When I started to read The Shipping News, I liked it. The relationship between Quoyle and Petal bear was interesting. Why couldn't she have written a story about the six years he was married to her?! Right there, a worthwhile plot. But then she sends him off to Newfoundland to do nothing. To live his life. Was starts out as an interesting read steadily becomes more of a chore. I was looking at other books I wanted to read after getting to page 250 like a homeless man looks at gourmet cuisine. But when you've made a commitment and your this close, you press on. From the time Newfoundland comes into view to Nutbeems party at his trailer, the book is as dull as a knife used everyday to cut everything that has never been sharpened. Yeah...
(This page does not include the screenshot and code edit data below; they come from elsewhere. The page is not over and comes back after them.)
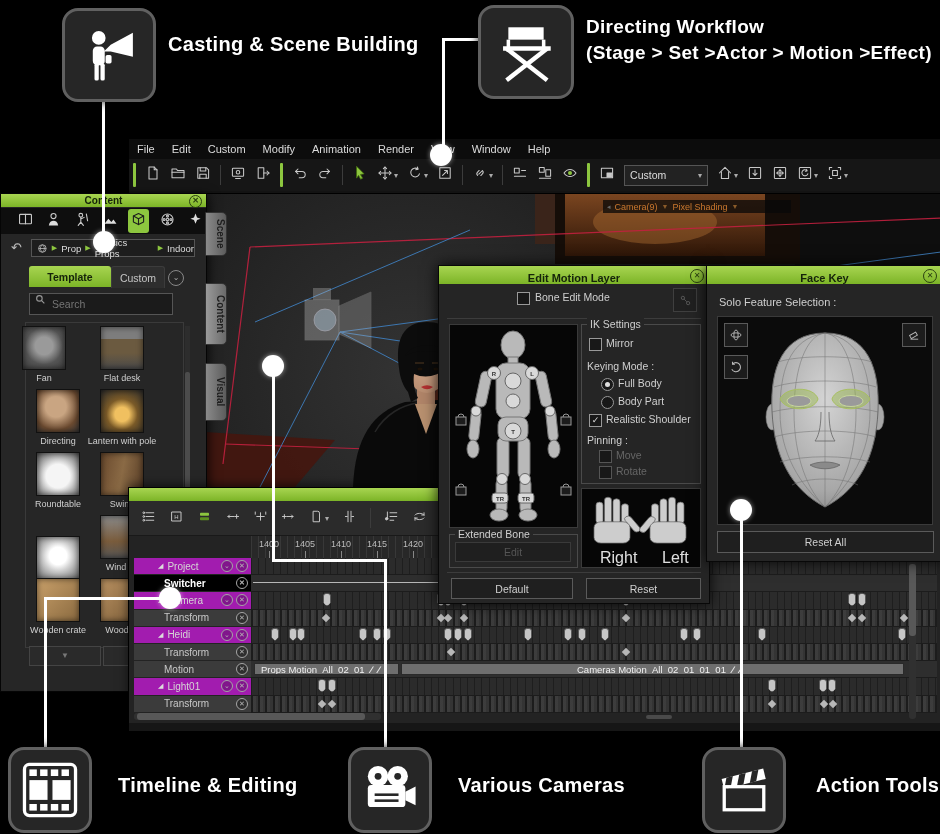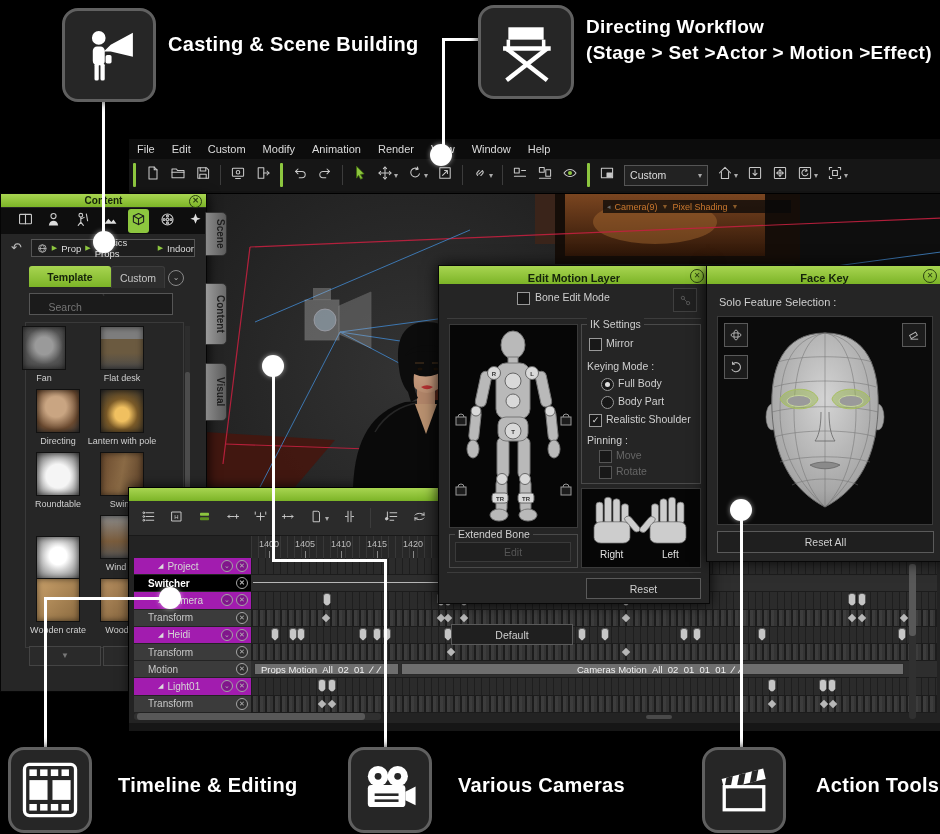"Search" #search-box { align-items: center -> none; flex-direction: column -> none }
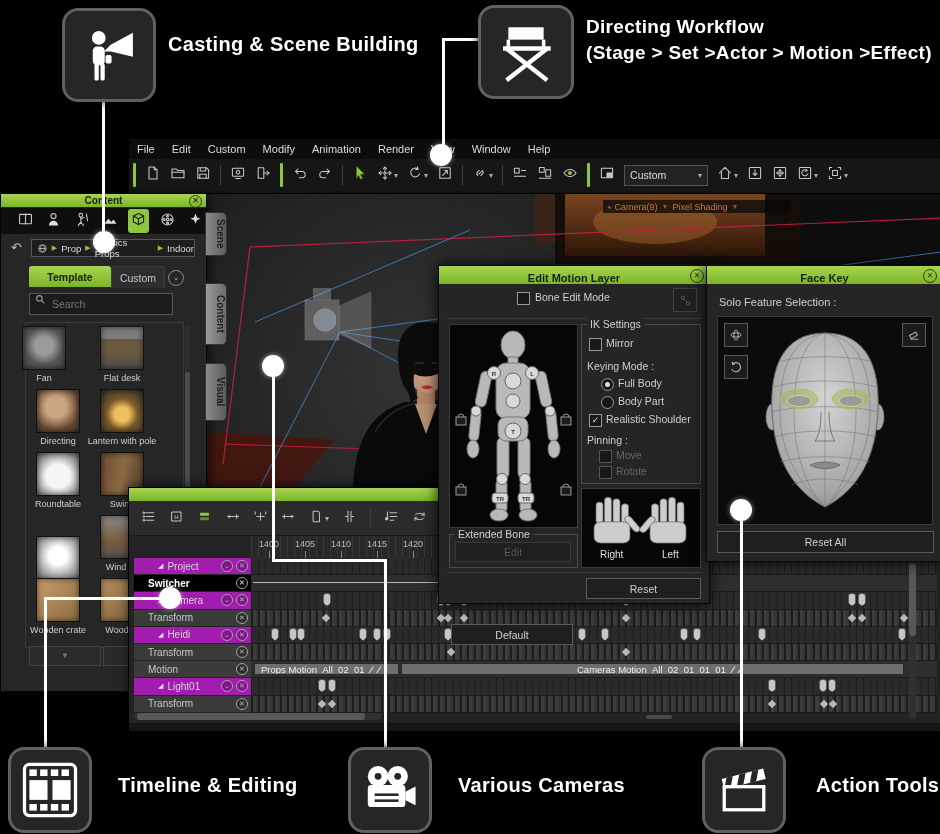"Right" .hand-lbl { font-size: 10px -> 16px }
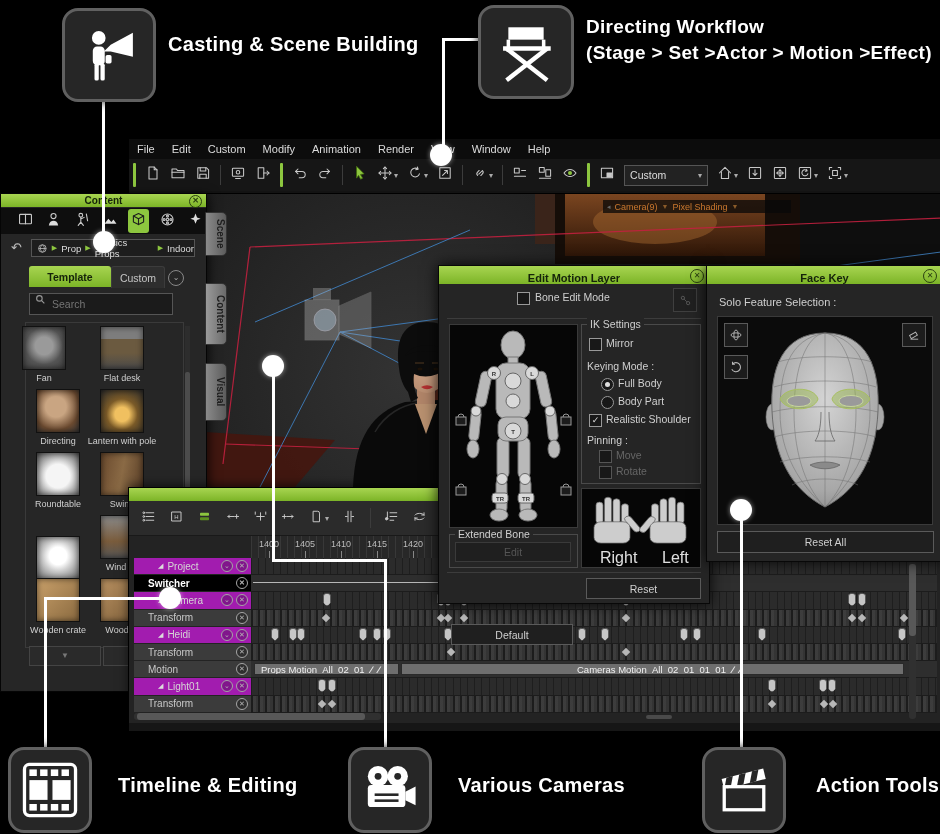"Switcher" .trow.clab { padding-left: 14px -> 30px }
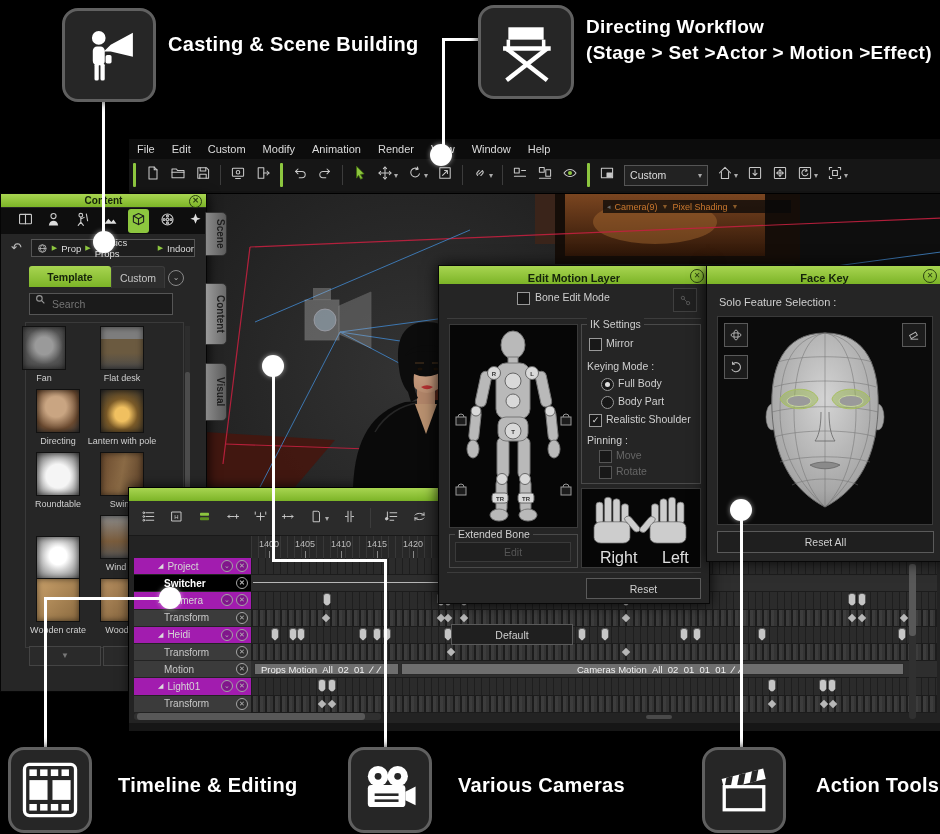"Default" div.dbtn { margin-top: 46px -> none }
Now, another complaint is that Proulx seems to want to educate on Newfoundland more than the characters. If she wanted to do that, she should have written a non-fiction work on Newfoundland. the characters constantly talk about boats, places in Newfoundland...it's just boring. I felt like I could go to Newfoundland and never get lost after reading this book.

...

Rating: 2 stars
Summary: Disappointing
Review: I simply bought the book a few years back because of the Pulitzer prize. The book starts off with interesting, non-ordinary points. However, it gets boring, what with the uncommon, if existing, words. After some chapters, it was abandoned because it was no longer appealing to me. I only continue reading it because of the upcoming movie. Of course I would hate it if I see the movie without finishing the book.
Maybe the expectation is raised because of the award, so it suffers the disappointment. Her sentences are unique, OK, but it's not fair for people who do not expect such complex prose-writing in the first place.

Rating: 4 stars
Summary: Beautifully written tale
Review: Proulx creates superbly-crafted, quirky characters -- a fisherman turned newspaper editor, an African-American woman trucker, a maiden aunt who upholsters yachts for a living and names her dog after her dead lover -- and shows us their eccentricities without letting them become caricatures of themselves.

Her people and places are sketched with a graceful economy; she has a knack for finding a few perfect details that set the scene or define the person immediately. She uses language in unique ways and describes familiar scenes without cliches, and unfamiliar scenes so well you grasp them immediately.

The story itself is pleasing, a good stew of secrets to be revealed, challenges to be overcome, with a satisfying balance between sadness and light. The human dramas play well against the stark natural backdrop of Newfoundland.

One caveat: If you have a hard time reading small print, stay away from the hardcover. The version I got is about the size of a little pocket bible, with type to match.

Rating: 4 stars
Summary: An extremely well-written but morose story
Review: The Shipping News is an extremely well-written, albeit morose story whose cast of 'poor souls' is brightened by succinct, appropriate descriptions that shift scale flawlessly to reflect both individual and global observations about both the character's natural and human environment.